TASK REQUIREMENTS: Print all the data that follows exactly, images excluded.

============

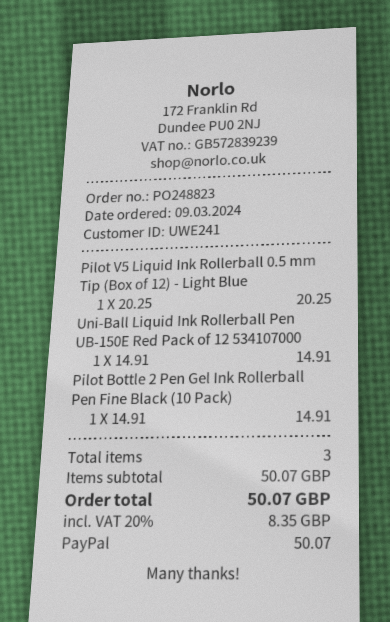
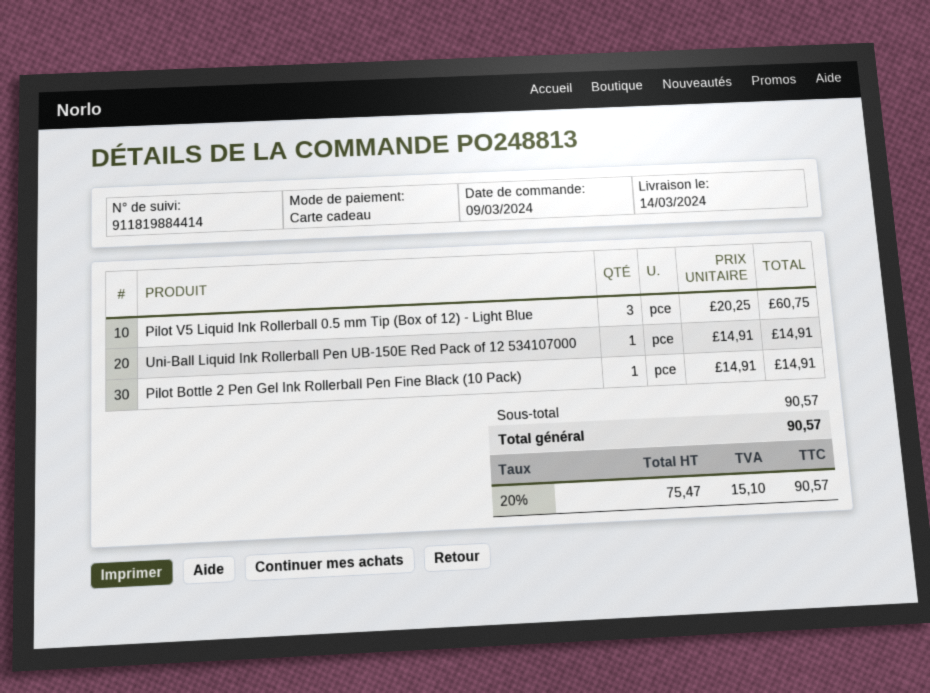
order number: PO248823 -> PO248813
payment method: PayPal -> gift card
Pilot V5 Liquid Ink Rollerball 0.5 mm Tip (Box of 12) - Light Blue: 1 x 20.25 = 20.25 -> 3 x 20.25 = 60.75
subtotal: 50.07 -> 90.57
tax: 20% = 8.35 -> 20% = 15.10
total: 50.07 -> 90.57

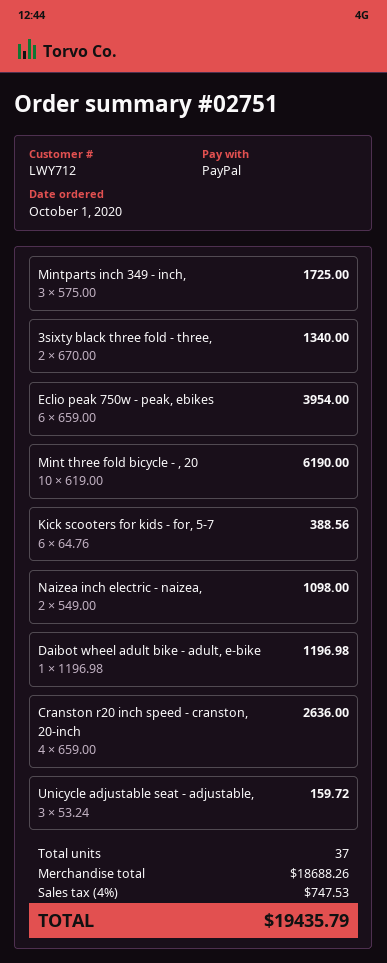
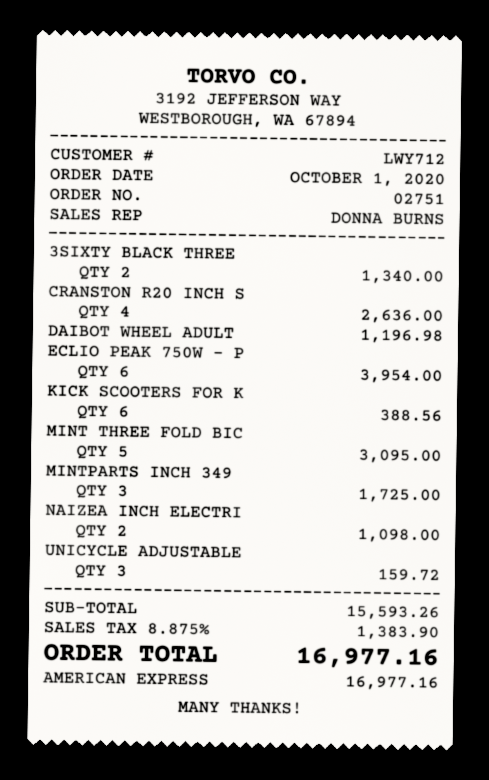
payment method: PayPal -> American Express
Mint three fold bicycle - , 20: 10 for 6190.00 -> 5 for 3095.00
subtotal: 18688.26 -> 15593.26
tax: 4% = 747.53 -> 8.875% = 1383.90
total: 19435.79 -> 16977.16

============

RESULT:
order number: PO248823 -> PO248813
payment method: PayPal -> gift card
Pilot V5 Liquid Ink Rollerball 0.5 mm Tip (Box of 12) - Light Blue: 1 x 20.25 = 20.25 -> 3 x 20.25 = 60.75
subtotal: 50.07 -> 90.57
tax: 20% = 8.35 -> 20% = 15.10
total: 50.07 -> 90.57

payment method: PayPal -> American Express
Mint three fold bicycle - , 20: 10 for 6190.00 -> 5 for 3095.00
subtotal: 18688.26 -> 15593.26
tax: 4% = 747.53 -> 8.875% = 1383.90
total: 19435.79 -> 16977.16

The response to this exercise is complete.